▶ [Task prompt]
Copy each line of the records that contains the word "Flowgorithm".

▶ [Data in this exercise]
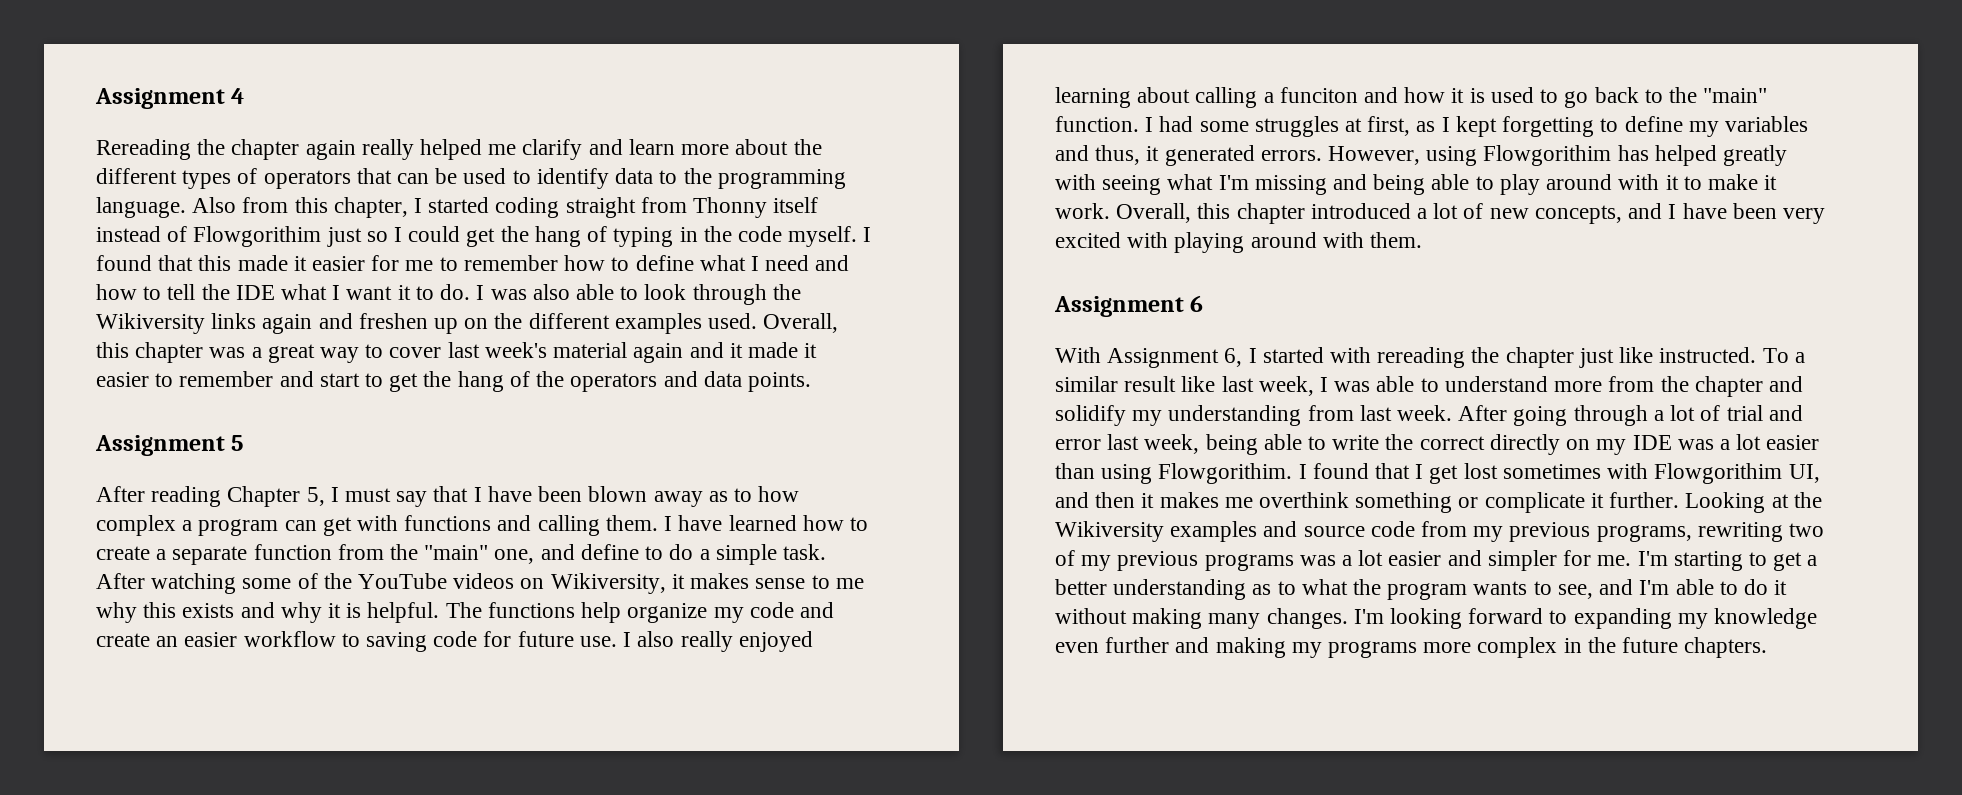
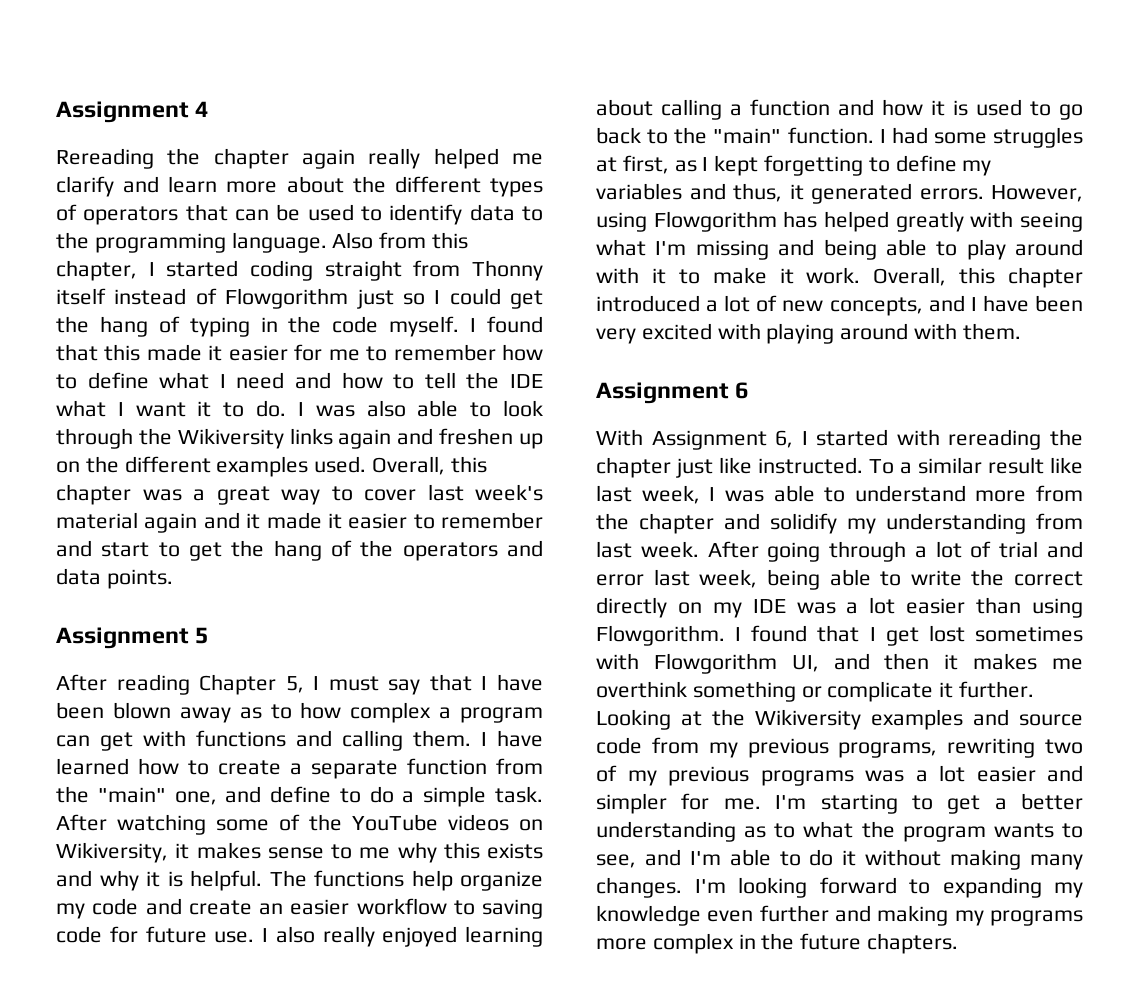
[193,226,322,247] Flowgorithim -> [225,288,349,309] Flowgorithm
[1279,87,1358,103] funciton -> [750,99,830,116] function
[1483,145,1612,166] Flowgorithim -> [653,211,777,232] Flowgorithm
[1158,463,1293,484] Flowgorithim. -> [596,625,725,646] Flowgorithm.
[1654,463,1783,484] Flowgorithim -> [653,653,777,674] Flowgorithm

▶ [Written reply]
[193,226,322,247] Flowgorithim -> [225,288,349,309] Flowgorithm
[1483,145,1612,166] Flowgorithim -> [653,211,777,232] Flowgorithm
[1158,463,1293,484] Flowgorithim. -> [596,625,725,646] Flowgorithm.
[1654,463,1783,484] Flowgorithim -> [653,653,777,674] Flowgorithm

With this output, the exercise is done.